About the passthrough recording, you could try doing motion detection on the low res video, and record the high res video. Most IP cameras support 2 video streams (low and high res). You might also want to ask motion developers about your passthrough recording using 100% CPU.

kleini commented 5 years ago

See https://github.com/ccrisan/motioneye/blob/master/motioneye/mediafiles.py#L46

There is a hard selection of codecs, which can not be replaced easily using the accelerated encoders.

jasaw commented 5 years ago

@kleini Yes, the codec selection cannot be changed to an arbitrary codec from motionEye front end, but can be changed by editing the thread-1.conf file directly.

SealedJoy commented 5 years ago

+1 also experiencing mad cpu load on ubuntu desktop (mint) install. I am using a single usb webcam at 640x480 (microsoft lifecam 5000) with motion detection off and still hitting 90% cpu with 8gb mem. Not running inside of a docker container either.

jkaberg commented 5 years ago

I'd just like to mention that if you're using the docker container and want to do GPU stuff, you need to pass the GPU into the container, eg;

docker run ... --device /dev/dri:/dev/dri --privileged ...

https://docs.docker.com/engine/reference/commandline/run/#add-host-device-to-container---device

nopmop commented 5 years ago

I don't think it's related (only) to encoding.
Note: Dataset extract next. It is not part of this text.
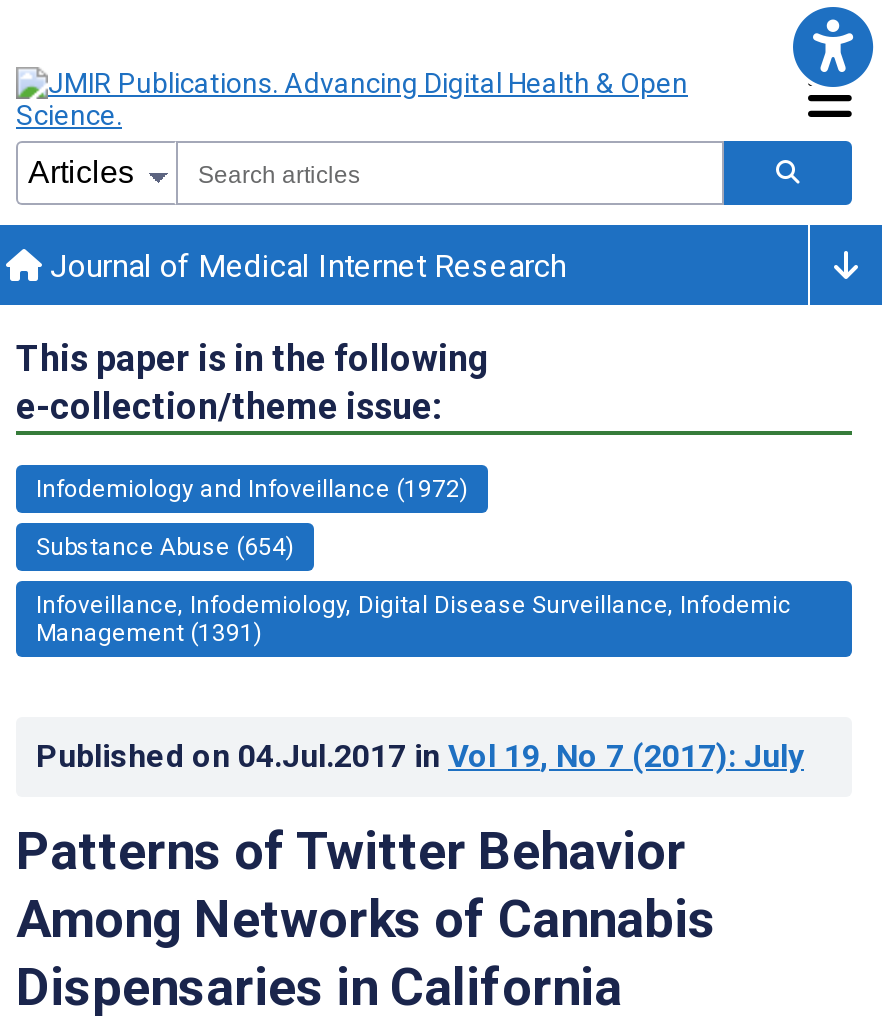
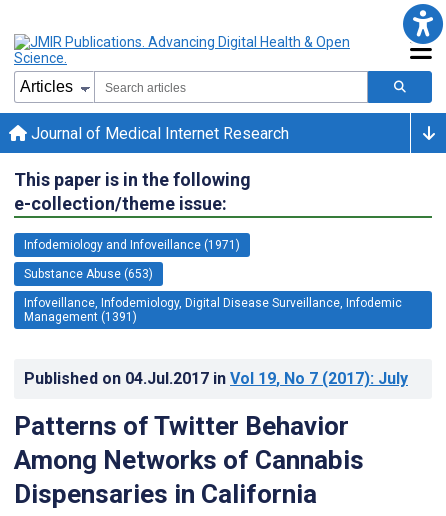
- Infodemiology and Infoveillance (1972)
+ Infodemiology and Infoveillance (1971)

- Substance Abuse (654)
+ Substance Abuse (653)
On my RPi 3 B+ the CPU is 100% busy only when the framerate is over 4, which coincidentally is the number of processors.

Could it be a spinlock issue between threads??

maxi1134 commented 4 years ago

Did you ever found a solution to this issue?

Joshua2504 commented 4 years ago

I have to leave a comment on this.

I'm currently setting up a motioneye environment on an home server running 8 GB of memory and an i5-7400. Running 1x 1080p, 2x 1440p, 2x 360p. No recording, no motion detection. The CPU burns to death and the rtsp streams are barely smooth at just 10fps!

Streams are coming over a dedicated wifi bridge (cameras in it's own vLAN, behind a powerfull Cisco PoE switch too...), so I thought it's related to that somehow, but running all streams via VLC works just fine.

Shinobi and others can run just fine while recording, and it's a shame motion(eye). can't even without.

kleini commented 4 years ago

@Joshua2504 Maybe its time to drop the motioneye project and use something else, if it is better. Why do you stick to motioneye and blame this community project?

Joshua2504 commented 4 years ago

@kleini motioneye builds on motion which is the issue at this point. motion is a CPU-roasting monster as soon as it starts to touch your raw streams in any way. motioneye was made for a raspberry pi and motion alone can't even really run on "good" state-of-the-art hardware.

I'm pretty happy with Shinobi now (setup given above, 30% CPU usage while permanent recording on all cameras and 2x motion detection on 1440p, pretty small files!), although it has kinda active development. I can only excuse for blaming the motioneye community on this, as this is not in your hands at all. you'ld need to build your own ffmpeg stuff and ditch motion to get the CPU load under control. If I would use my Ryzen 2600x (or a dedicated GPU with HW encoding) to decode and encode one 1440p 30fps rtsp H256 with motion(eye), it would probably run just fine.

kleini commented 4 years ago

motion can use HW-acceleration, which would avoid CPU-roasting. But HW may be very different and HW video support in Linux is hard: VDPAU, VA-API and vendor specific APIs, HW encoding is even harder. I was never able to get good hardware acceleration working under Linux. motioneye is a Python project, it is not made for Raspberry Pi. It works very well everywhere, but motion is the not so easy thing.